9. Consistency- I'm all about consistency! Staying on track with your goals! Eating well and working out regularly. Obviously one bad day of eating isn't going to ruin your progress, but on the flip side just one day of eating well and working out isn't going to get you the results you want either! So whenever I'd get discouraged I'd remind myself it takes time and consistency. Don't dread/think about working out, just go! Do it and get it done with. Just once a day that's it! Anywho, that's what I tell myself lol. 






10. Don't give up- After four and a half months I'm down the 33 lb.'s I gained during pregnancy, which puts me back at my pre baby weight. I still have a few more goals I'd like to hit! This is just a little progress post I wanted to share, since I'm still on this journey too! 
Hopefully it helps you out if you're about to have a baby, or wanting to be a little healthier!
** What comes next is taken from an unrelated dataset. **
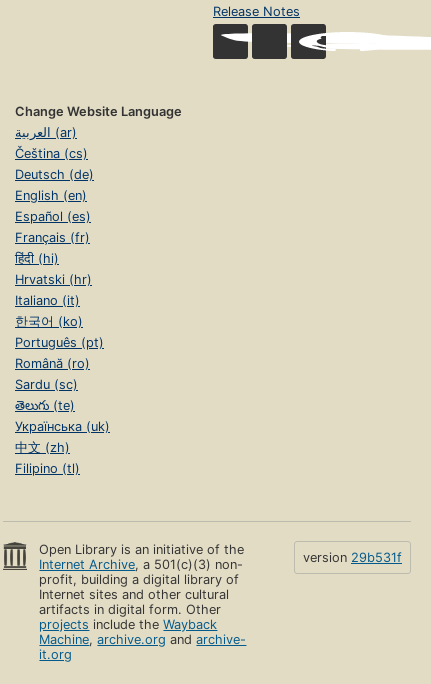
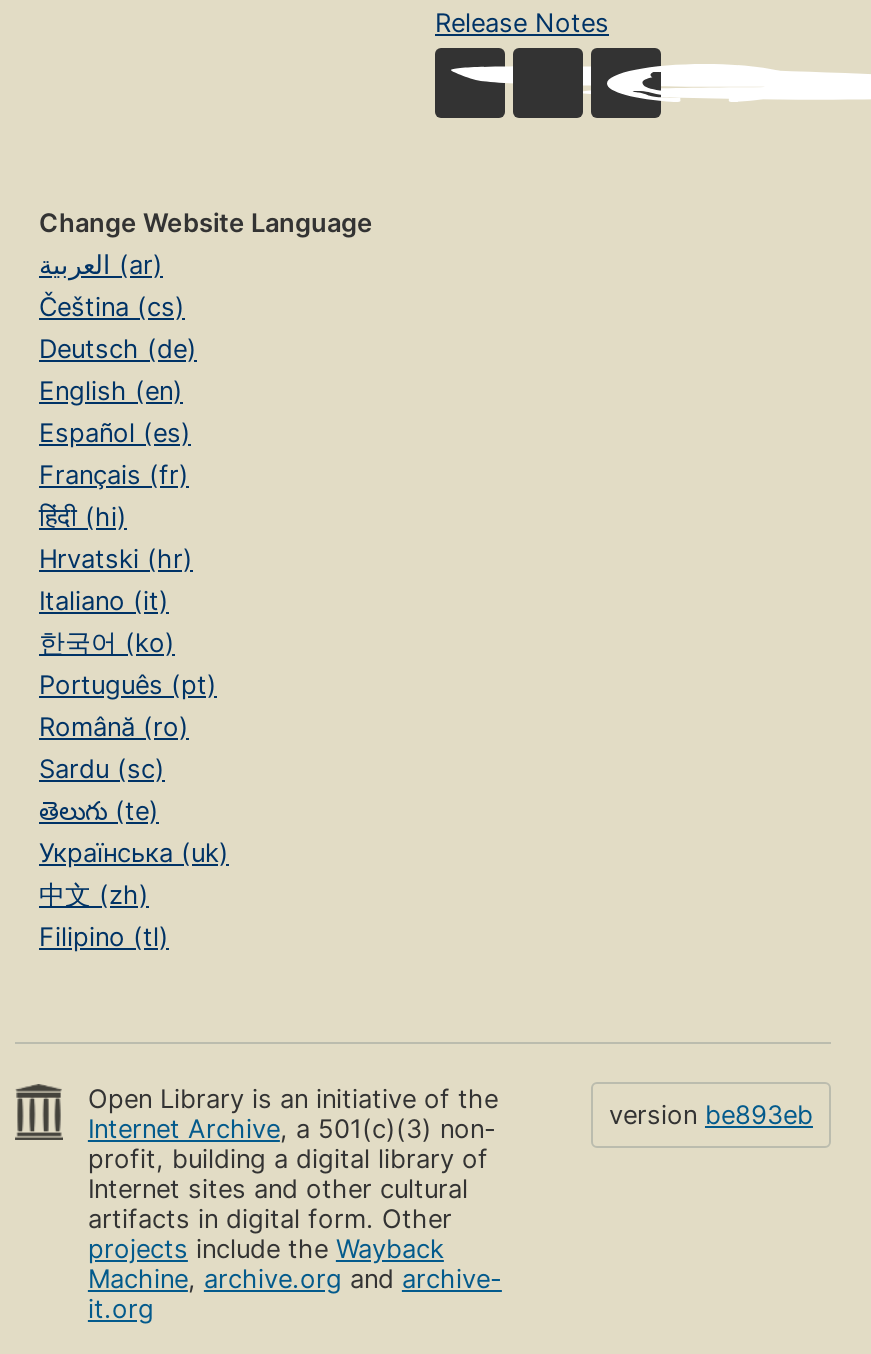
- version 29b531f
+ version be893eb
Don't give up on your goals, if I can do it- you sure as heck can, my love! 





And most importantly- it's not about what the scale says! 
It's about how you FEEL! 
I feel so good in my skin right now- like the pre baby me!
 And that's what it's all about. 
Being healthy and happy. 
The only reason I keep track of my weight is because while pregnant you have to track how much you gain to make sure you and that little bundle of joy are as healthy as can be. 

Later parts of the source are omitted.